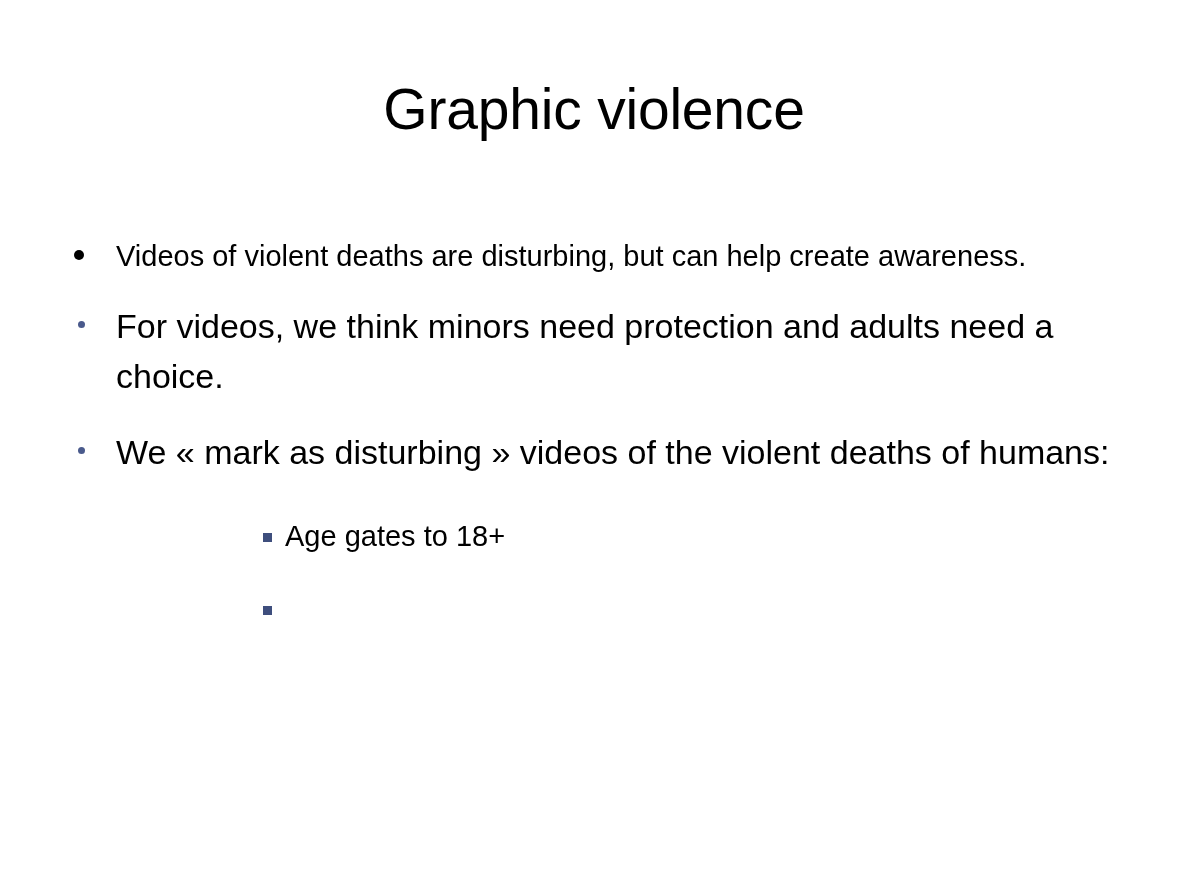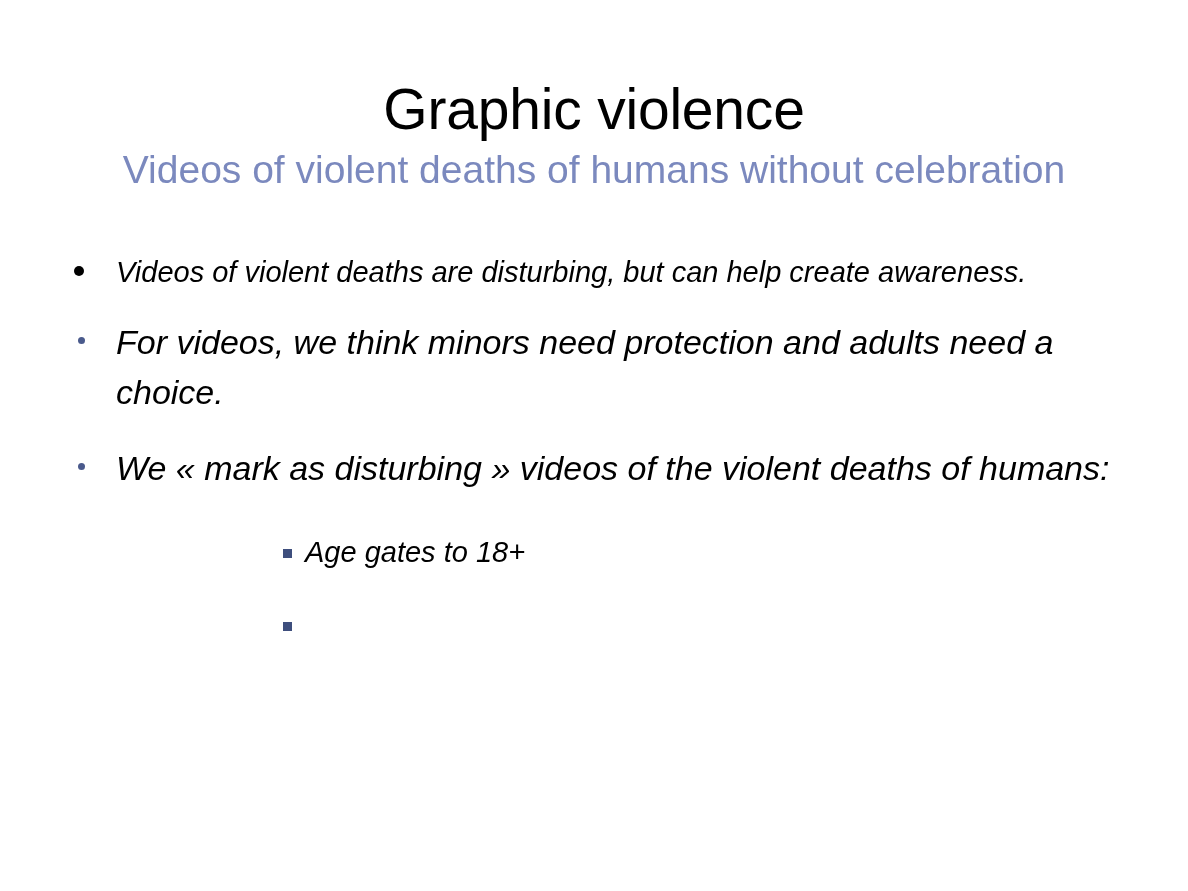"Videos of violent deaths of" h2.slide-subtitle { html: <h2>Videos of violent deaths of humans without celebration</h2> -> none }
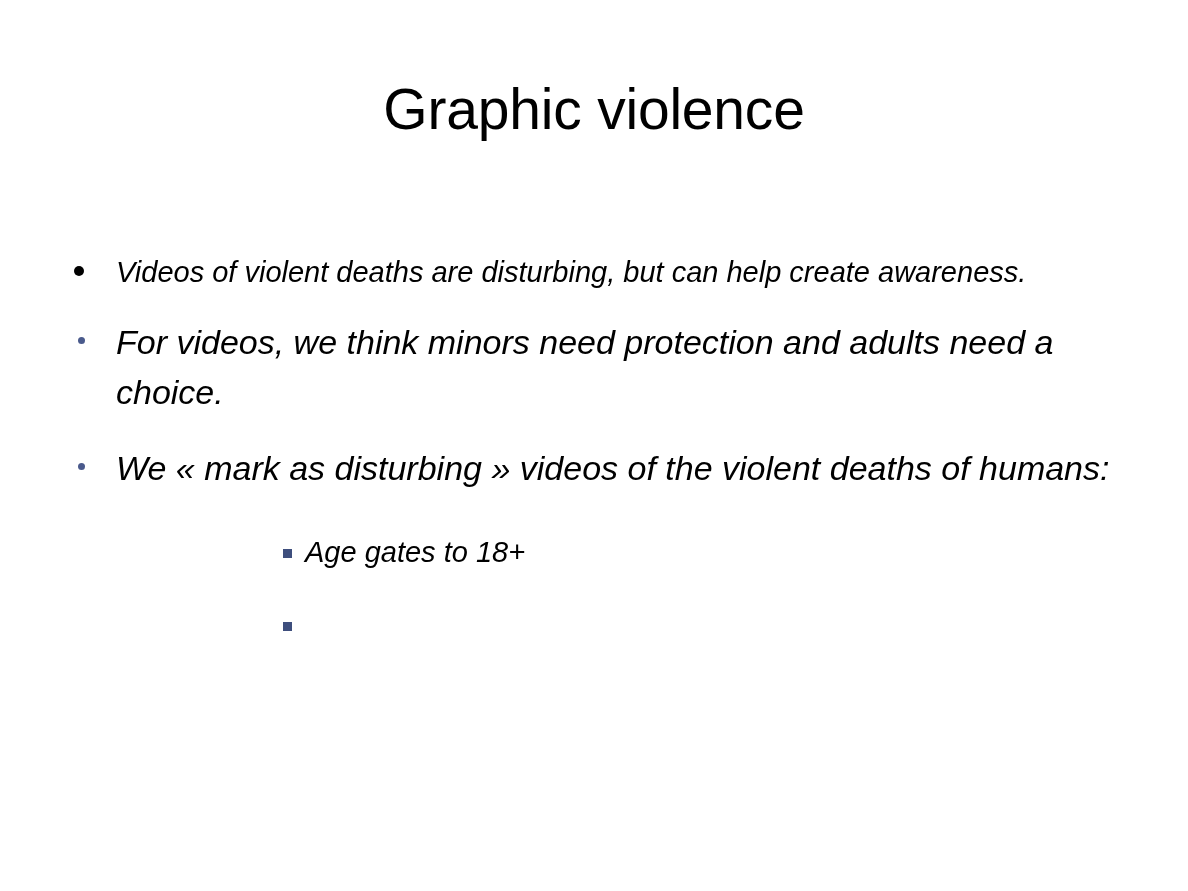"Videos of violent deaths are" .body-block { font-style: italic -> none; top: 252px -> 236px }
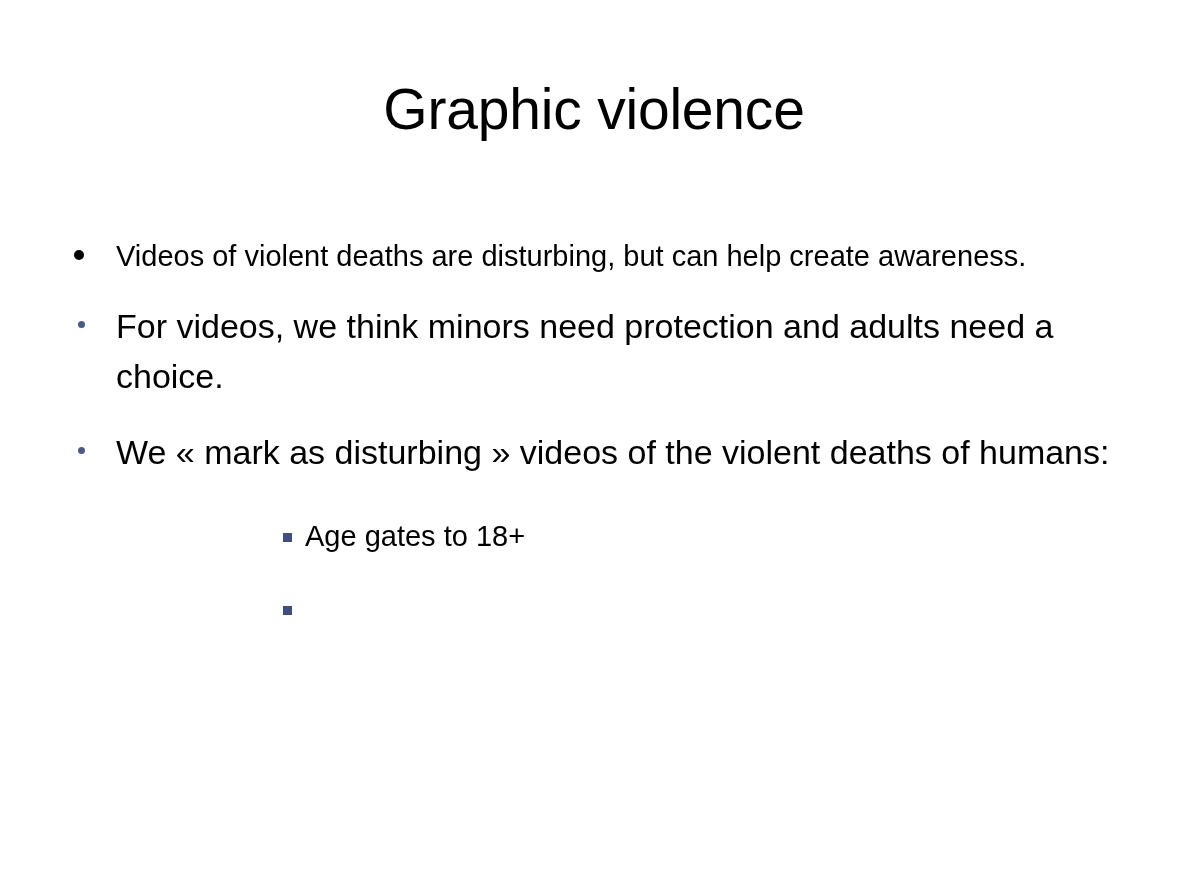"Age gates to 18+" .sub-list { padding-left: 20px -> none }
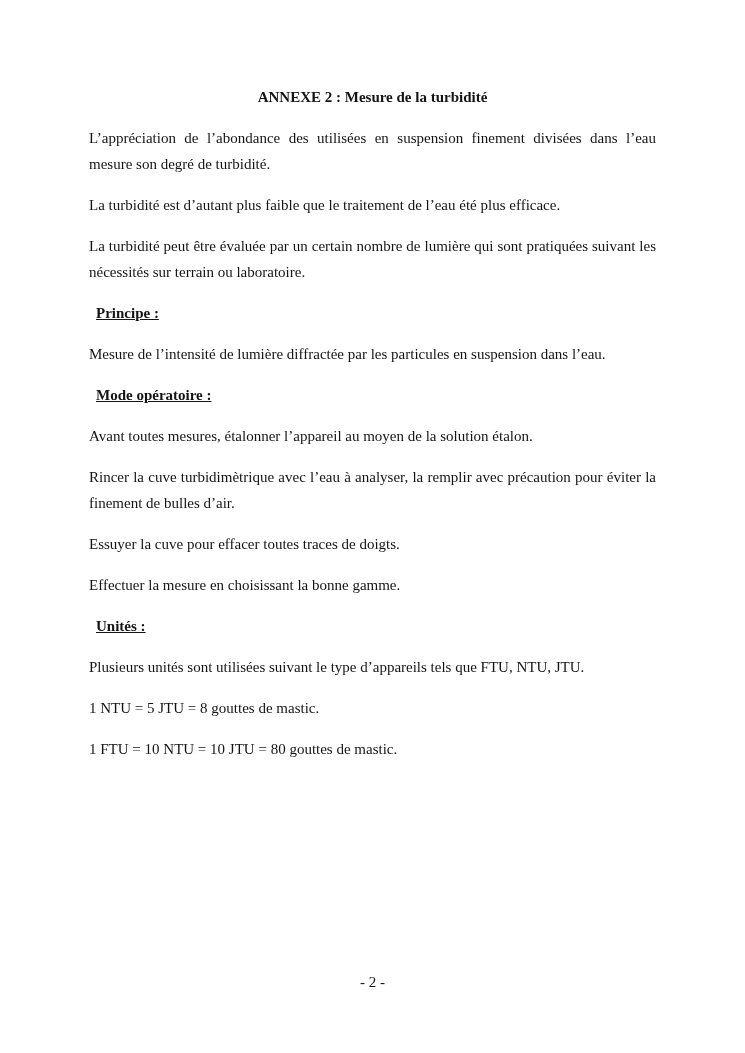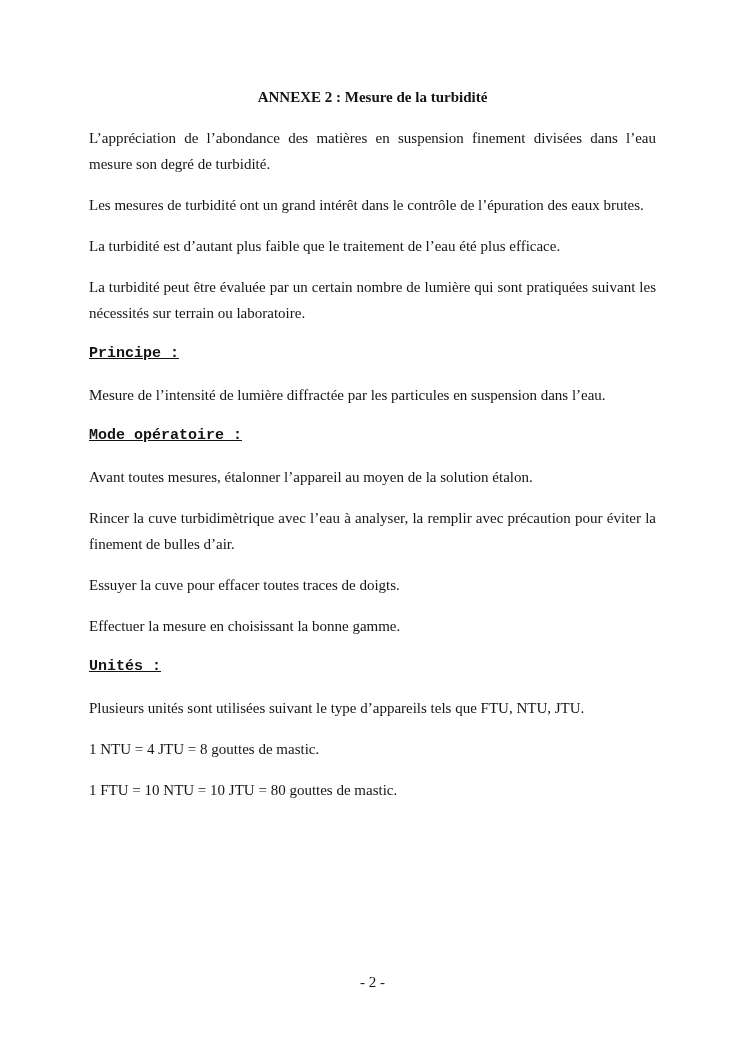"L’appréciation de l’abondance des" p.para { text: matières -> utilisées }
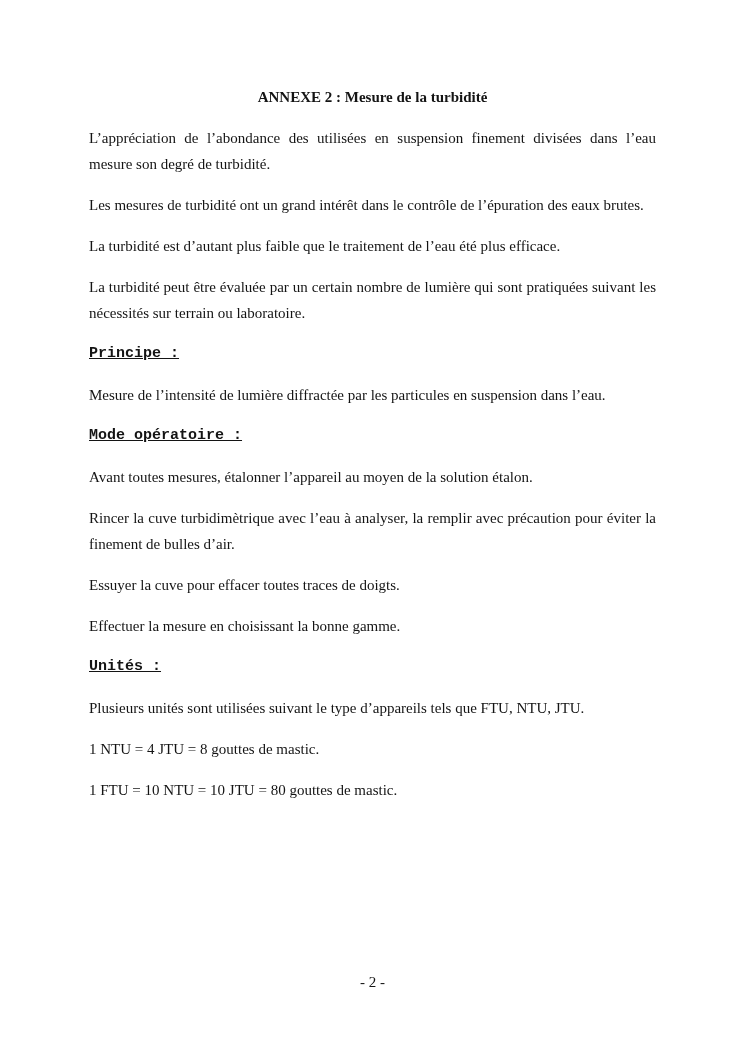"Les mesures de turbidité ont" p.para { html: <p>Les mesures de turbidité ont un grand intérêt dans le contrôle de l’épuration des eaux brutes.</p> -> none }
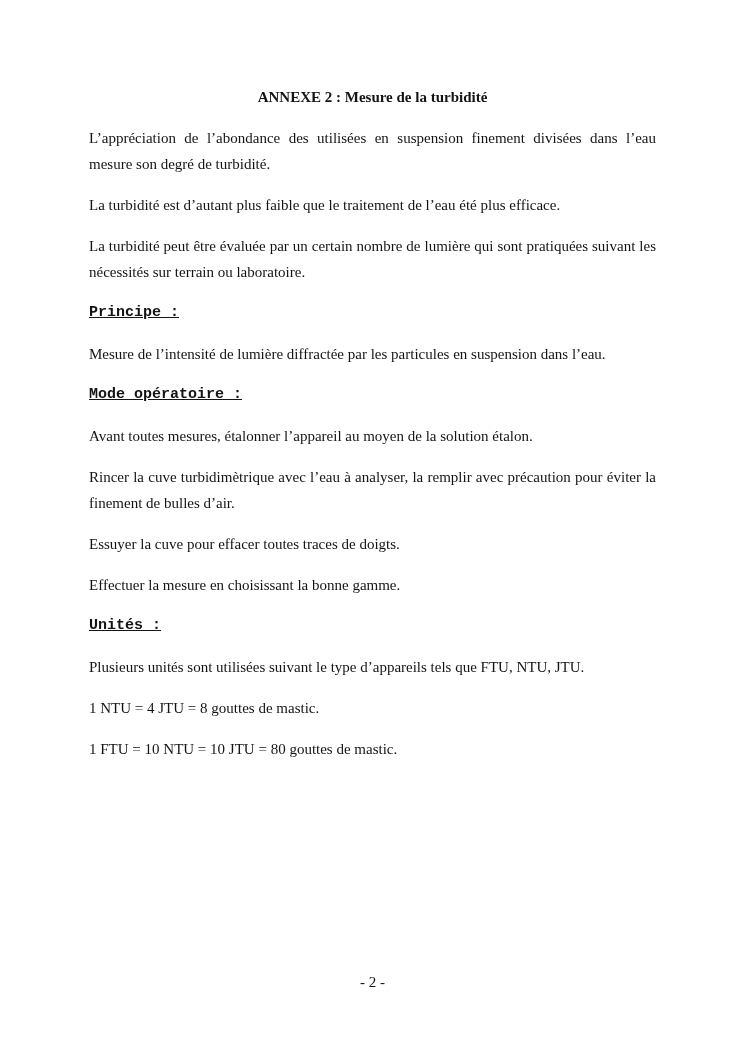"Principe :" .heading { font-family: Liberation Mono, monospace -> none; margin: 0 0 15px 0 -> 0 0 15px 7px }
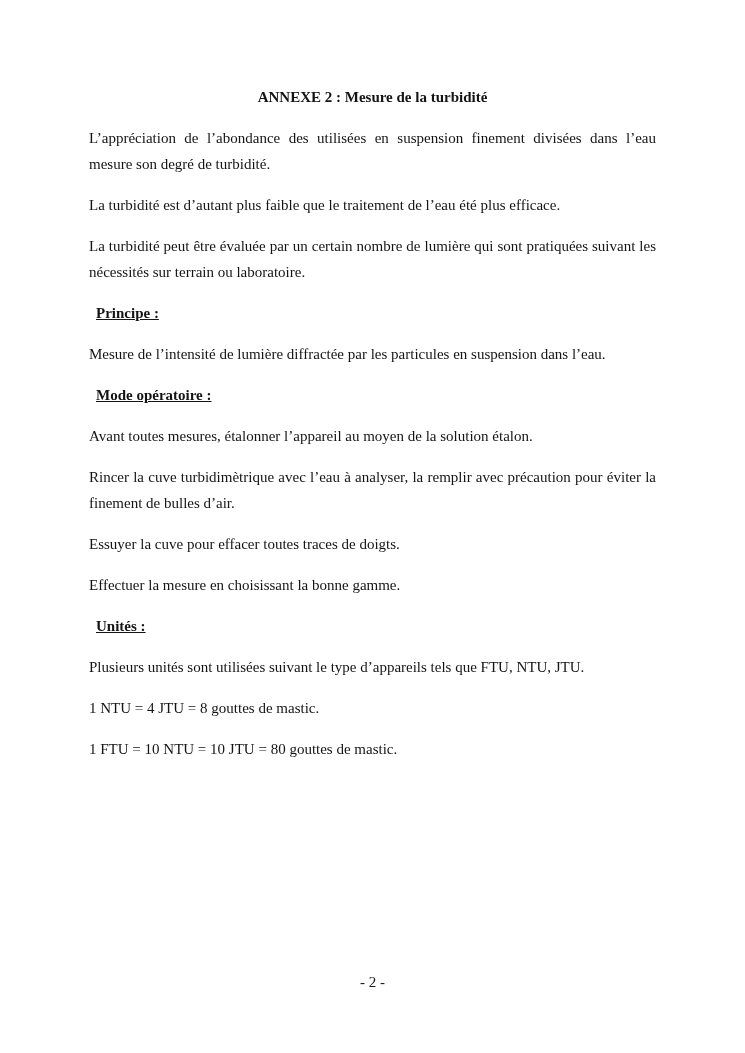"1 NTU = 4 JTU" p.para { text: 4 -> 5 }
* * * * *
## Exercise instructions
Here the job is to print all the entries above exactly, minus the images.

## Solution to this task
"Videos of violent deaths of" h2.slide-subtitle { html: <h2>Videos of violent deaths of humans without celebration</h2> -> none }
"Videos of violent deaths are" .body-block { font-style: italic -> none; top: 252px -> 236px }
"Age gates to 18+" .sub-list { padding-left: 20px -> none }
"L’appréciation de l’abondance des" p.para { text: matières -> utilisées }
"Les mesures de turbidité ont" p.para { html: <p>Les mesures de turbidité ont un grand intérêt dans le contrôle de l’épuration des eaux brutes.</p> -> none }
"Principe :" .heading { font-family: Liberation Mono, monospace -> none; margin: 0 0 15px 0 -> 0 0 15px 7px }
"1 NTU = 4 JTU" p.para { text: 4 -> 5 }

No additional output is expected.